[Excerpts from a dataset]

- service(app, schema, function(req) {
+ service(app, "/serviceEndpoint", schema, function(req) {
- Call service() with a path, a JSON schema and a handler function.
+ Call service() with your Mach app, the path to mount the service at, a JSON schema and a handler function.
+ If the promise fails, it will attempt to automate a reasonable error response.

--

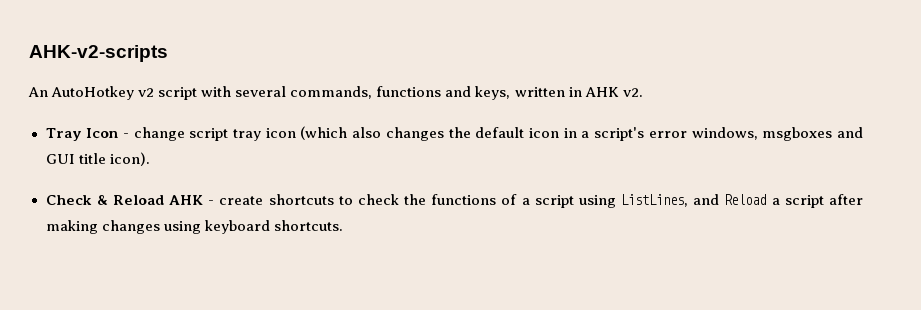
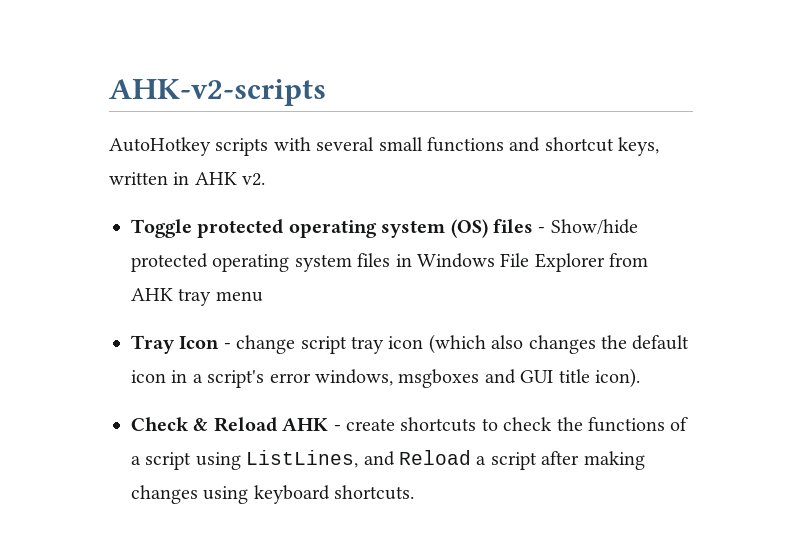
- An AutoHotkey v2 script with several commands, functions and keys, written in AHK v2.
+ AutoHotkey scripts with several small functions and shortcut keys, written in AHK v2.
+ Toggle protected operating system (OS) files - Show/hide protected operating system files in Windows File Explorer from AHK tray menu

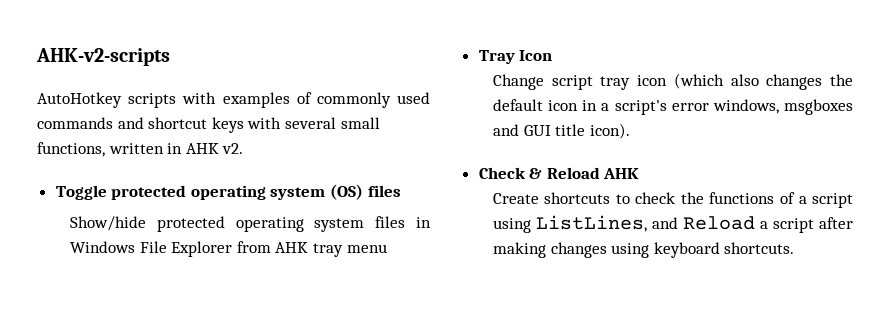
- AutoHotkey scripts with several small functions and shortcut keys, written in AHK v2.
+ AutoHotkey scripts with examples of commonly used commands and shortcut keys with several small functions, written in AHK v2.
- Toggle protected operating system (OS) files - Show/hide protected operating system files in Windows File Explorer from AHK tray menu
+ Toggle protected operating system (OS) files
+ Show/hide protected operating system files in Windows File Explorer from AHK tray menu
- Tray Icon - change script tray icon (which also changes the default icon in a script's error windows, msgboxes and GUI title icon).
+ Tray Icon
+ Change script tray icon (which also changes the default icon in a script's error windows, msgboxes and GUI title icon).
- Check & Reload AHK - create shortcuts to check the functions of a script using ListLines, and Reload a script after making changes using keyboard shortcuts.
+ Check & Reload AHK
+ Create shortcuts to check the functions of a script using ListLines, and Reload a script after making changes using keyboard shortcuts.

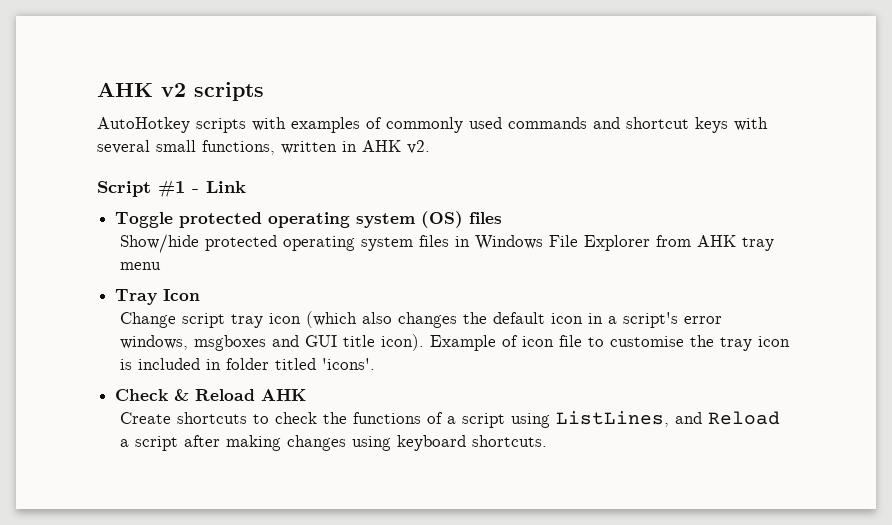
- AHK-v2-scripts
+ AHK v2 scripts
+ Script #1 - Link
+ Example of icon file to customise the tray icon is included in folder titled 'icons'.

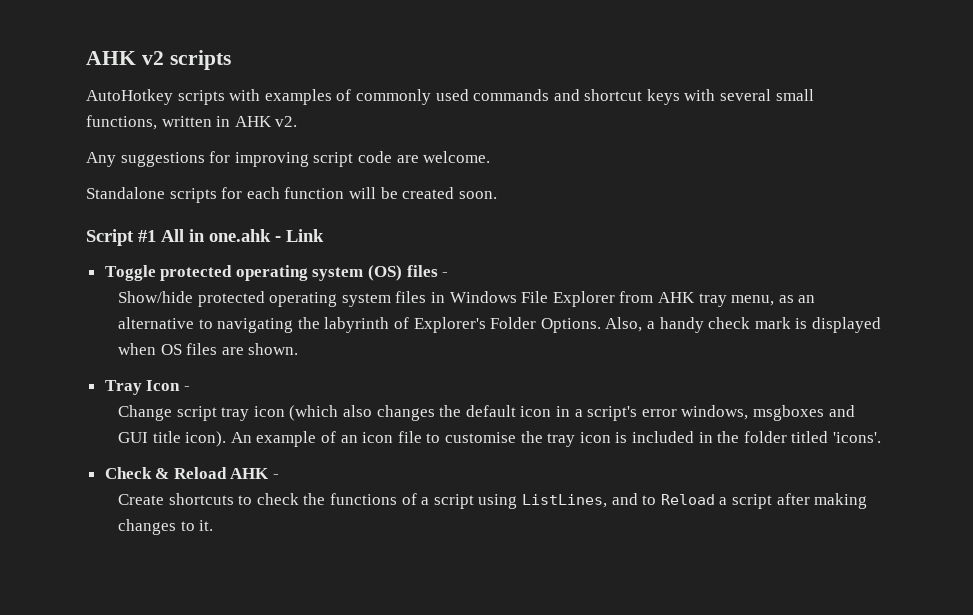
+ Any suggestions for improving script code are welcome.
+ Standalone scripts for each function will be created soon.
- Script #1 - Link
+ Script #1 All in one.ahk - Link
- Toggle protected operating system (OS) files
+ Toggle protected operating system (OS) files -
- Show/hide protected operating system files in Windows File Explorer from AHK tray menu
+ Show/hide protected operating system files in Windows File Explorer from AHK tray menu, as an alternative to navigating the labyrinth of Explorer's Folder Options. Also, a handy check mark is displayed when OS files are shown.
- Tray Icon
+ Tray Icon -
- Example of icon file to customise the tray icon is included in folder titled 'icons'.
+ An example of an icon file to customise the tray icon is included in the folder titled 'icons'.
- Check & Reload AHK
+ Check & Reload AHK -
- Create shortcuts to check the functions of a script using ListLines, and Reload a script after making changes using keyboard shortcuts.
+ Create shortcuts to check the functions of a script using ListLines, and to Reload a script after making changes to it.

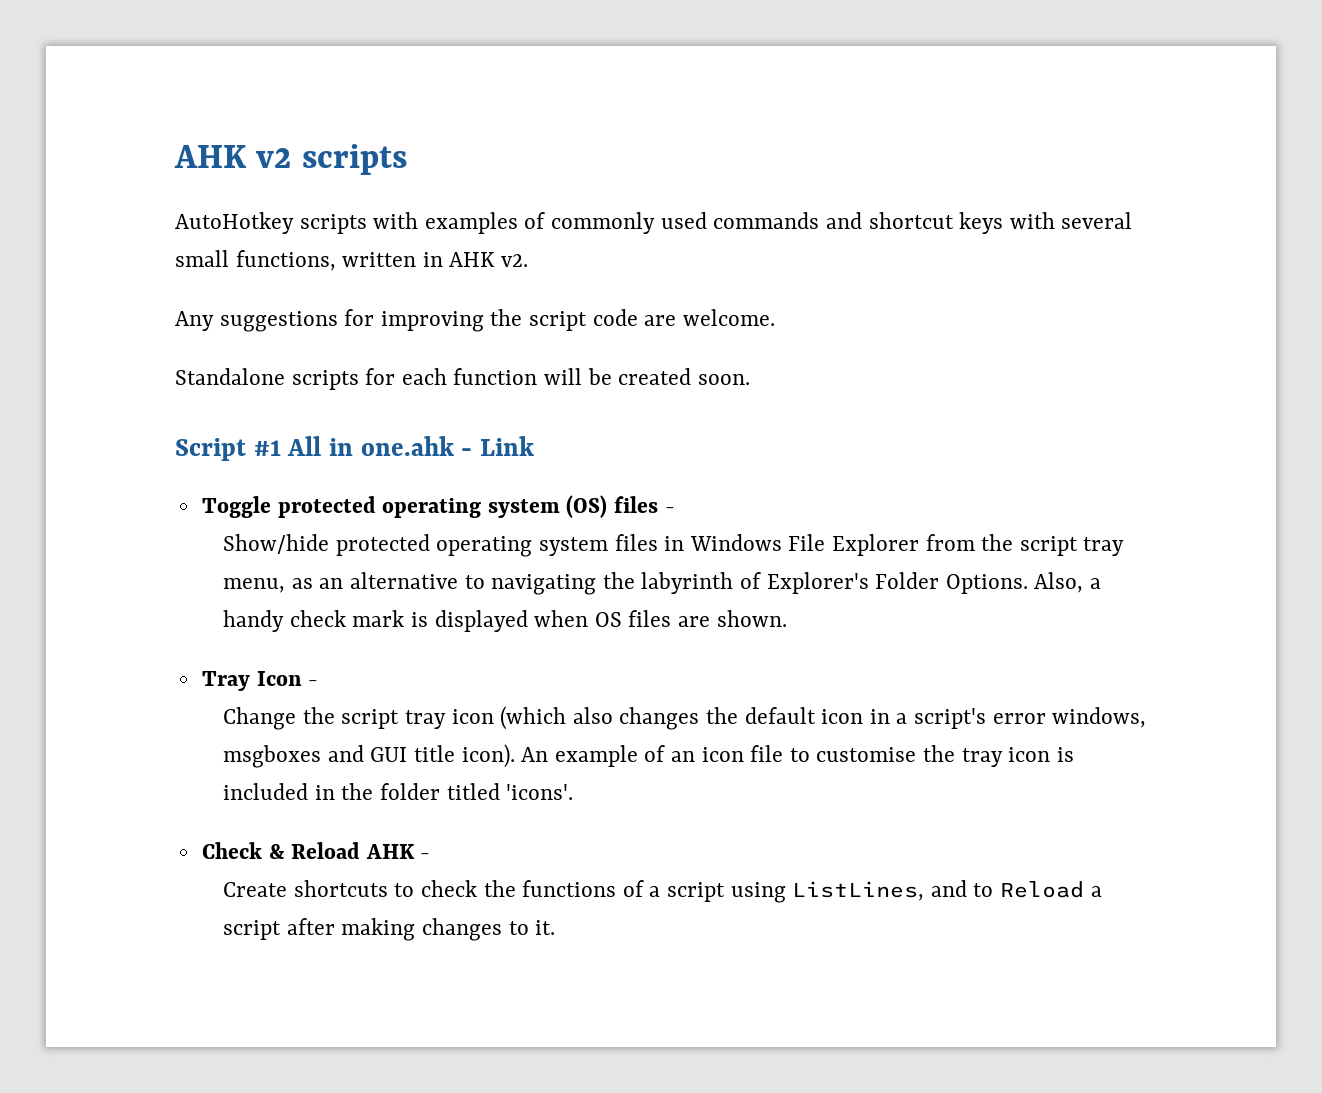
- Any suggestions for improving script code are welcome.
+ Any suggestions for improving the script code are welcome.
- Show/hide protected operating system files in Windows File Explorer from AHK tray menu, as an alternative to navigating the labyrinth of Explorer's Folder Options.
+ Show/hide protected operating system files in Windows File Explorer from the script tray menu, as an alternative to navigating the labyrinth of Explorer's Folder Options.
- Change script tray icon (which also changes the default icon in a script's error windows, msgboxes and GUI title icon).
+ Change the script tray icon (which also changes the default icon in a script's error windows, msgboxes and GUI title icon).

What is required:
Among the lines above, count those containing "hide", and give only the number.

Task response:
7